The German also expanded on the braking issues that have plagued the car since its launch.
“It’s still a bit strange,” he said, “but I also think it comes from the loss of grip when we enter a corner.
“It might be somewhere else where we have to look first. Maybe the brake system is doing the right thing but we just haven’t got enough grip.”
The German added that the mood in the camp is pessimistic. “That’s where we are at the moment and we have to improve, we have to try to make it better. But it’s one of the most difficult starts [to a season]. It’s very, very hard to get out of it at the moment.”
With performance increases proving elusive, with the team potentially facing its worst season since it made its 1993 debut, with technical staff continuing to abandon ship (aerodynamicist Tony Salter is joining McLaren) and with senior figures still desperately clinging to the faded dream of a cost cap, the question is what does the future hold?

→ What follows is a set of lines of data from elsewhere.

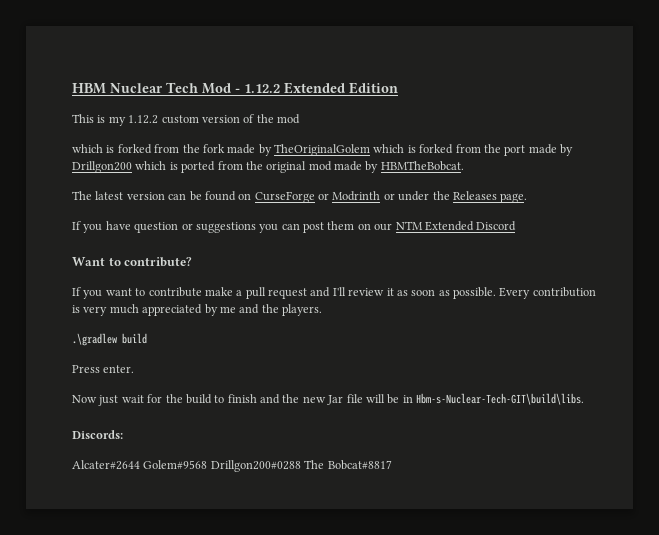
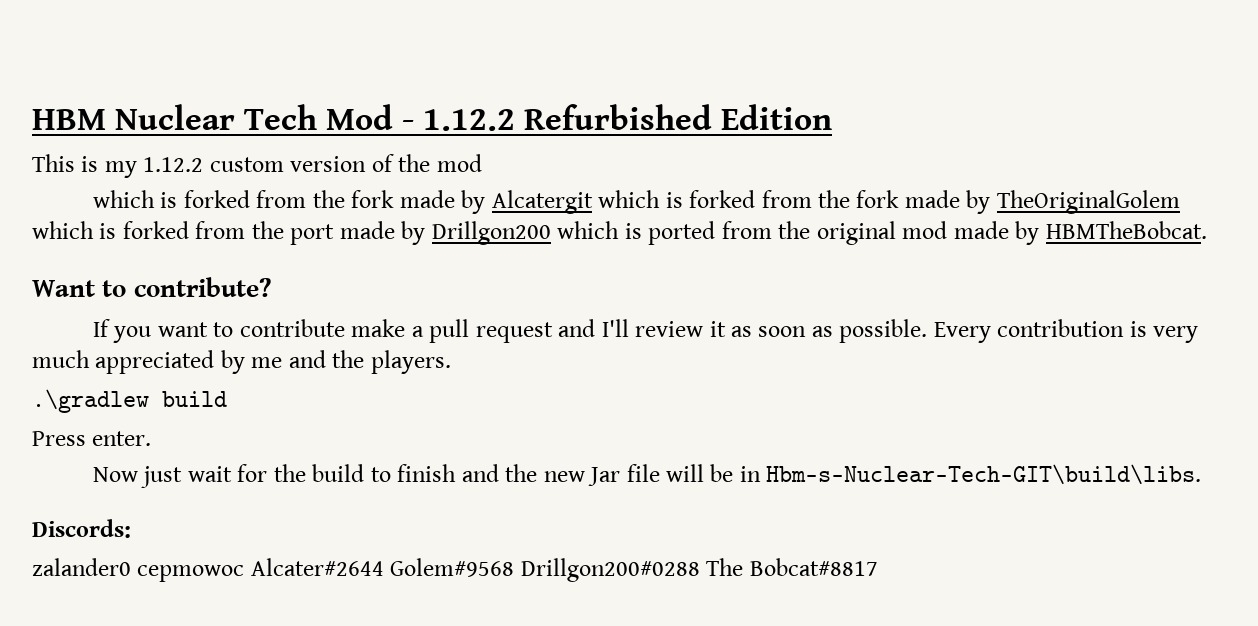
- HBM Nuclear Tech Mod - 1.12.2 Extended Edition
+ HBM Nuclear Tech Mod - 1.12.2 Refurbished Edition
- which is forked from the fork made by TheOriginalGolem which is forked from the port made by Drillgon200 which is ported from the original mod made by HBMTheBobcat.
+ which is forked from the fork made by Alcatergit which is forked from the fork made by TheOriginalGolem which is forked from the port made by Drillgon200 which is ported from the original mod made by HBMTheBobcat.
- The latest version can be found on CurseForge or Modrinth or under the Releases page.
- If you have question or suggestions you can post them on our NTM Extended Discord
- Alcater#2644 Golem#9568 Drillgon200#0288 The Bobcat#8817
+ zalander0 cepmowoc Alcater#2644 Golem#9568 Drillgon200#0288 The Bobcat#8817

According to former privateer team owner Eddie Jordan the best option is to sell up. In 2005, crippled by sponsor pullouts or no shows, technical deficiencies and debilitating court actions, Jordan walked away from the team he brought to F1 in 1991 and last week suggested that Sauber should do the same.
“Sauber are in the biggest crisis they’ve ever been in,” he said. “It’s obvious that they’ve reached the point where it can’t go on like this. Before the damage is even greater, the best solution would be to stop and sell the team. I don’t say this lightly, but Sauber can no longer compensate for their disadvantages on the financial side, and also on the engine side as well.”
The situation at Hinwil may not be quite that drastic yet, and team boss Monisha Kaltenborn sounded a positive note saying “I am confident that whatever races are going to come now, with the updates we have and the understanding we have from the car, we will improve.”
There’s precedent for that. After all the team turned around a calamitous first half of 2013 (it had just seven points by round nine in Germany) to eventually score 57 points and finish a respectable seventh in the Constructors’ Championship. This year, though, is technically a very different animal and it may just get worse before it gets any better.